The Croí Cónaithe scheme, which has had €450m earmarked for it over the next three years, is designed for the State to plug the gap between the cost of construction and the market value of apartments. It relates to certain areas where the sales price achievable is less than the costs of development.
Funding will be provided solely for build-to-sell developments with apartments to be sold to individual owner-occupiers rather than build-to-rent schemes. It is hoped that the initiative will kick-start apartment developments in unviable locations particularly for first-time buyers, single people etc.

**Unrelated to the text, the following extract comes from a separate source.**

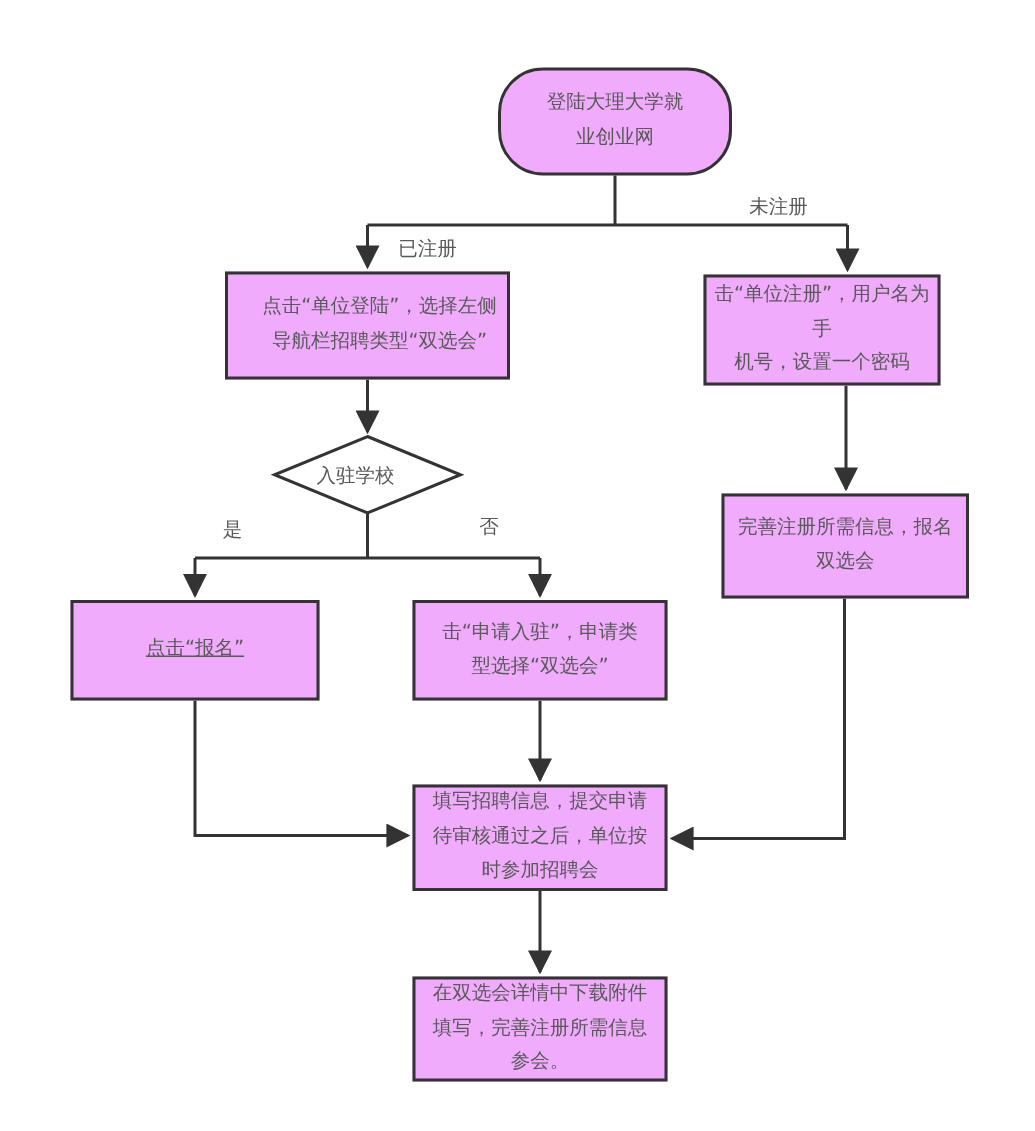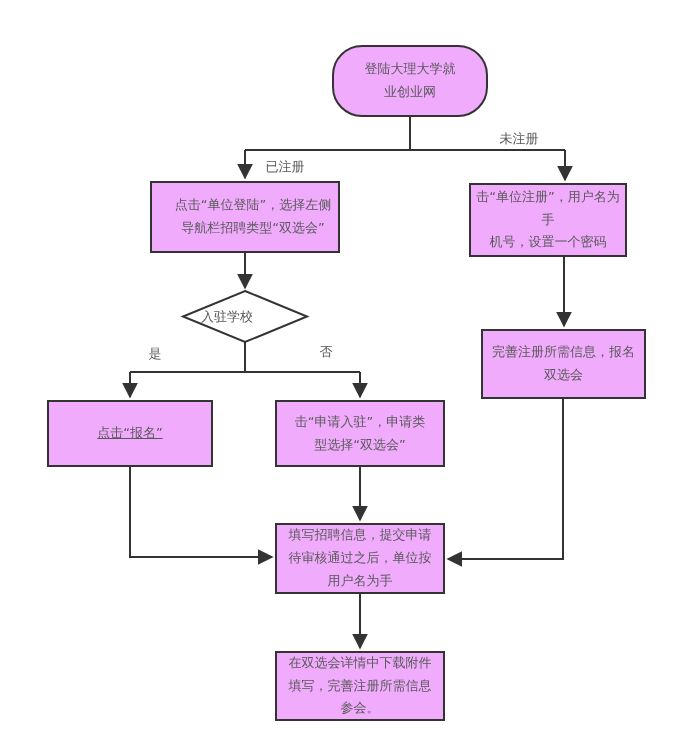"入驻学校" .l-diamond { left: 165px -> 175px }
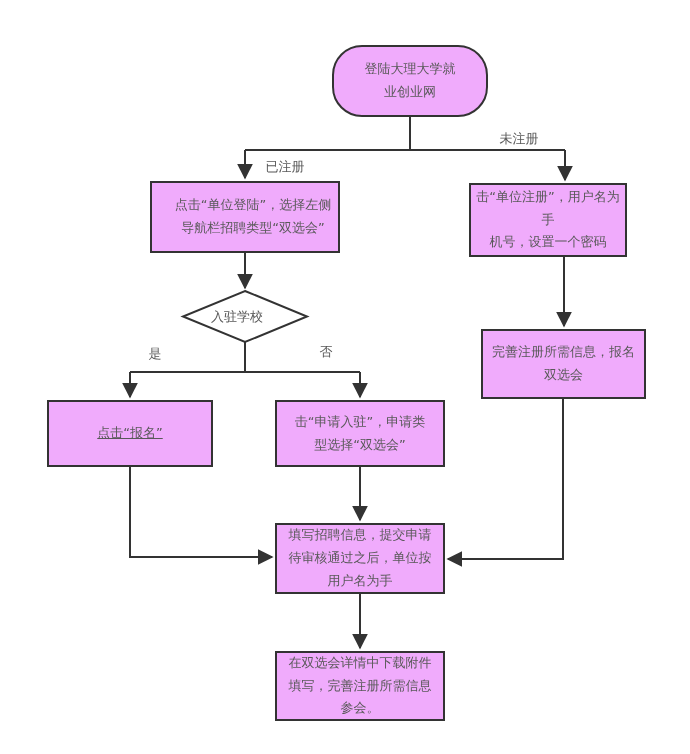"填写招聘信息，提交申请" span { text: 用户名为手 -> 时参加招聘会 }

A report titled ‘The Real Costs of New Apartment Delivery’ by the Society of Chartered Surveyors in January 2021 found that a typical urban apartment block of between five to eight storeys, could cost between €380,000 and €451,000 to build. The variance should largely consist of site value depending on location. Build costs at these levels are generally above the sales prices achievable for most locations throughout Ireland outside of prime Dublin residential addresses. These construction costs will have also risen significantly in the intervening period.
Such a scheme which would invariably increase supply and the mix of new residential units being supplied to the market should be welcomed by all stakeholders. However, the perception that developers will somehow benefit from the public purse will be a key criticism to counteract. An open book analysis of input costs for each participating scheme and a cap on developers’ profit may be one way to ensure a satisfactory outcome for the return on investment by the State.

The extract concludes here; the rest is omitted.